Following the same method, we can derive the following, which shows the optimal computing architecture, including various GPU clock frequency, for different capabilities to 1) minimize average inference time under the 10 W power consumption constraint, and 2) minimize power consumption while satisfying the 0.08s average inference time constraint. The optimal system architecture is shown in the format of: (Number of CPU cores, CPU clock frequency), (GPU clock frequency). The results show the tradeoff between changing the number of CPU cores as well as CPU and GPU clock frequencies to achieve the required objective.
Collaborative Vehicular Edge Computing
Besides using Vehicular Local Computing (VLC), vehicular applications can leverage more powerful edge computing nodes, Vehicular Edge Computing (VEC), in intelligent Roadside Units (RSUs). Optimal Computation Offloading depends on dynamic availability of: 1. Computing capability of VLC and VEC, 2. Communication bandwidth, and 3. Task partitioning possible within the vehicular application. Therefore, Decision for partitioning and offloading tasks is nontrivial.
End-to-end Latency in Different Offloading Strategies
Different offloading policies are effective for minimizing end-to-end latency depending on available communication bandwidth.
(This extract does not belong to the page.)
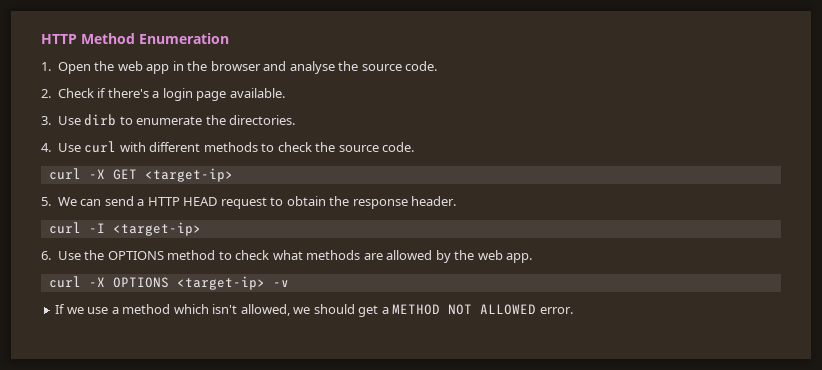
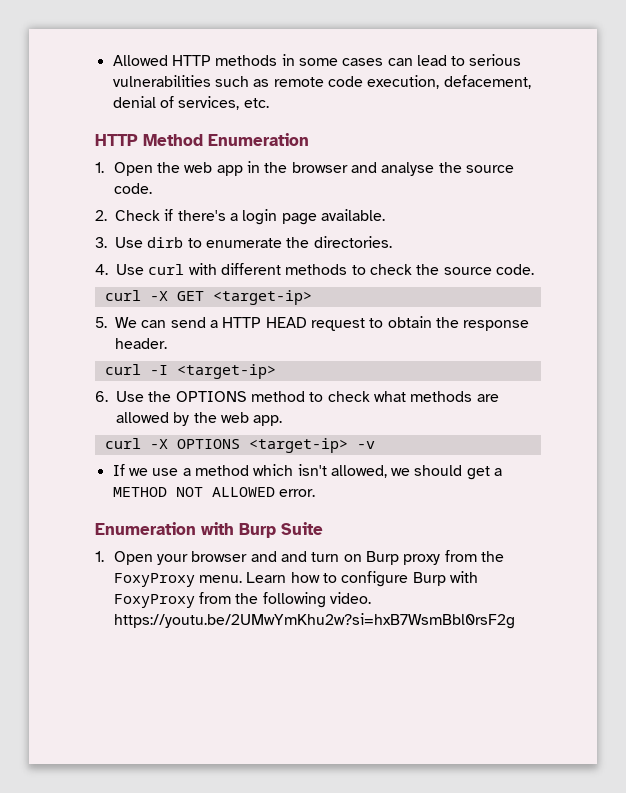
+ Allowed HTTP methods in some cases can lead to serious vulnerabilities such as remote code execution, defacement, denial of services, etc.
+ Enumeration with Burp Suite
+ 1. Open your browser and and turn on Burp proxy from the FoxyProxy menu. Learn how to configure Burp with FoxyProxy from the following video. https://youtu.be/2UMwYmKhu2w?si=hxB7WsmBbl0rsF2g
Firstly, when communication Bandwidth <= 10 Mbps, not offloading is the best choice. Secondly, when bandwidth is [20-30) Mbps, task partitioning and offloading can give the minimum latency. Finally, when the network quality improves further >= 30 Mbps, full offloading is the best choice. The figure below shows the optimal offloading decisions (in terms of minimum end-to-end delay) for varying VEC/VLC computing power ratio. It shows that when VLC unit is as powerful as VEC node, then irrespective of communication conditions, no offloading is the best policy. Similarly, when the VLC capability is six times inferior than the VEC, full offloading is the best policy even in weak network conditions e.g. 5 Mbps. For other computing power ratios, there are tradeoffs and the optimal choice can vary among three offloading policies.